Les centres équestres sont dans une situation catastrophique. Un premier volant d’aide spécifique vient d’être accordé par l’Etat, un second va suivre et les critères de répartition sont en cours d’examen. Pour le président de la Fédération, en panne elle aussi, ces moyens sont bons à prendre pour résister mais il exhorte chacun à trouver personnellement les moyens d’exister.

Alors que les politiques invitent les fédérations à la prudence dans leurs annonces, le ministre de l’agriculturvient de donner un piètre exemple de communication en autorisant, sous conditions et sans concertation avec les professionnels concernés, l’accès des écuries aux propriétaires de chevaux. Un signe très peu clair qui soulève déjà beaucoup d’interrogations et qui montre une fois de plus l’amateurisme qui prévaut dans la gestion de cette crise sanitaire. 

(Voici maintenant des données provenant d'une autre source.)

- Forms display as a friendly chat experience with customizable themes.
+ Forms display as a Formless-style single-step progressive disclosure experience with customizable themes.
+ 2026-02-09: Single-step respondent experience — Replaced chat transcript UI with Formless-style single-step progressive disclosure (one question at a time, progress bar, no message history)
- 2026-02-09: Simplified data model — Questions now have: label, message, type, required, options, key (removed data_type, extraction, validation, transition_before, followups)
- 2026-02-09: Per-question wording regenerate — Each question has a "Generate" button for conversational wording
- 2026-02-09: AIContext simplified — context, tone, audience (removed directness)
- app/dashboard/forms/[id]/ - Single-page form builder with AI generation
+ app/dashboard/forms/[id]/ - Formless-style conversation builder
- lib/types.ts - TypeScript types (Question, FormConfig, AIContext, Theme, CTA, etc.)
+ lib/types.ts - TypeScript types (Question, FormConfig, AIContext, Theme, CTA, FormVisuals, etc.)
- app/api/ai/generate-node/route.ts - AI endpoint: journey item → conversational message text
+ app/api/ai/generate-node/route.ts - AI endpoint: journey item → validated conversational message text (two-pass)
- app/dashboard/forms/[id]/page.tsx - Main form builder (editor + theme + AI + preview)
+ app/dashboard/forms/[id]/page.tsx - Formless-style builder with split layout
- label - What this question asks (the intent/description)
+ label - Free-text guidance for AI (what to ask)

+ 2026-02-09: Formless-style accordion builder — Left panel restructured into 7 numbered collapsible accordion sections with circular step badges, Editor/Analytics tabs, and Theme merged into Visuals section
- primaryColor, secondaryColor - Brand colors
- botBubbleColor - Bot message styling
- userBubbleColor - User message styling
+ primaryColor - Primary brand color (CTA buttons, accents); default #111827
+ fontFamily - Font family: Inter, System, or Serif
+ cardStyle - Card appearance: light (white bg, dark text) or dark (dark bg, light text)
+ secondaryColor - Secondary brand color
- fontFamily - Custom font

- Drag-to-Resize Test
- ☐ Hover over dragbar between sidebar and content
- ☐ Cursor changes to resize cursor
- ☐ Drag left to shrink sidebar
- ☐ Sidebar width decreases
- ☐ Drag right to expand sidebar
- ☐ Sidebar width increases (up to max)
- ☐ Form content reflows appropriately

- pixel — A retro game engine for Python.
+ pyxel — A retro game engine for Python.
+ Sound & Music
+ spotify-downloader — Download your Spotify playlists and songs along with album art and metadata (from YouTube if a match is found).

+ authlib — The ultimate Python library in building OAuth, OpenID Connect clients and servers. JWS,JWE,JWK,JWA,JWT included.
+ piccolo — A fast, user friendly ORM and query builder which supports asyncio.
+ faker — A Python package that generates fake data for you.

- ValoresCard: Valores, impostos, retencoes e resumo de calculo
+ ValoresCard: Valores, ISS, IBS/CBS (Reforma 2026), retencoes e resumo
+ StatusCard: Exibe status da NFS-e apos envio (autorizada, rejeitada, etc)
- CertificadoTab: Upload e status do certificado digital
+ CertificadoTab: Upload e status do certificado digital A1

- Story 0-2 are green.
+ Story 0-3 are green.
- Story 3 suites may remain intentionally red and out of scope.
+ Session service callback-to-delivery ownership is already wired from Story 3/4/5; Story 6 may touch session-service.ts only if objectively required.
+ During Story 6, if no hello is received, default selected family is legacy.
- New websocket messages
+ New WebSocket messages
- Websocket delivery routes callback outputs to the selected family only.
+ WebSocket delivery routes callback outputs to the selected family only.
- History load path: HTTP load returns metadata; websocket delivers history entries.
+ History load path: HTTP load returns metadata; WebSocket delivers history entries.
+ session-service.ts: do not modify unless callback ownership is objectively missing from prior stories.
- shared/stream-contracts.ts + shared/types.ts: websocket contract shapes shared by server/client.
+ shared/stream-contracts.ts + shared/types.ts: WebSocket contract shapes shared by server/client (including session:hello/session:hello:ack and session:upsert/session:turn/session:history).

• Dans quel état sont en ce moment les centres équestres ?
« Les centres équestres, on le sait bien, sont dans un état très difficile. Il faut quand même bien se rendre compte qu’on a plusieurs types de centres équestres différents : les centres équestres qui sont uniquement école française d’équitation et qui, eux, n’ont plus du tout de recette donc là il y a un vrai sujet d’inquiétude pour qu’ils nourrissent leurs chevaux. Il y a ceux qui ont un peu de trésorerie devant eux, qui sont gérés comme une entreprise, donc qui arrivent à faire face, et puis il y a ceux qui sont à sec et qui sont complètement désespérés.

Les écuries de propriétaires ont d’autres difficultés parce que les propriétaires réclament de venir voir leurs chevaux. La priorité aujourd’hui c’est la bonne santé physique des dirigeants des établissements équestres, donc c’est une des raisons pour lesquelles les établissements sont fermés au public. Eux continuent à percevoir des recettes, des pensions, donc ce ne sont pas les cas les plus préoccupants.

Et puis les troisièmes, qui n’ont pas encore commencé leur saison, c’est tous ceux qui font du séjour de vacances, du tourisme équestre, etc.  Leur saison allait en général de Pâques jusqu’au mois de septembre. Eux  sont complètement à sec, ils ont 6 mois quasi d’inactivité derrière eux et ils ont zéro visibilité devant eux.

Et puis ensuite, il y a tous les organisateurs de concours, mais par nature l’organisation de concours  à part quelques-uns, c’est de l’événementiel. A un moment donné on arrive à peu près à maîtriser, comme La Baule qui a annulé le concours. Ils ont réduit les frais et puis repartiront l’année prochaine. Beaucoup ont agi comme ça. Mais il y en a beaucoup de moindre importance qui sont dans ce cas-là et qui s’en remettront très bien. Il y en a quelques autres qui ont réalisé des investissements importants parce qu’ils ont créé des centres de compétitions, pour eux c’est plus compliqué, c’est plus difficile, et ceux-là sont un peu comme les centres équestres, il faut qu’ils gèrent bien l’avenir parce que la compétition ne reprendra pas maintenant. »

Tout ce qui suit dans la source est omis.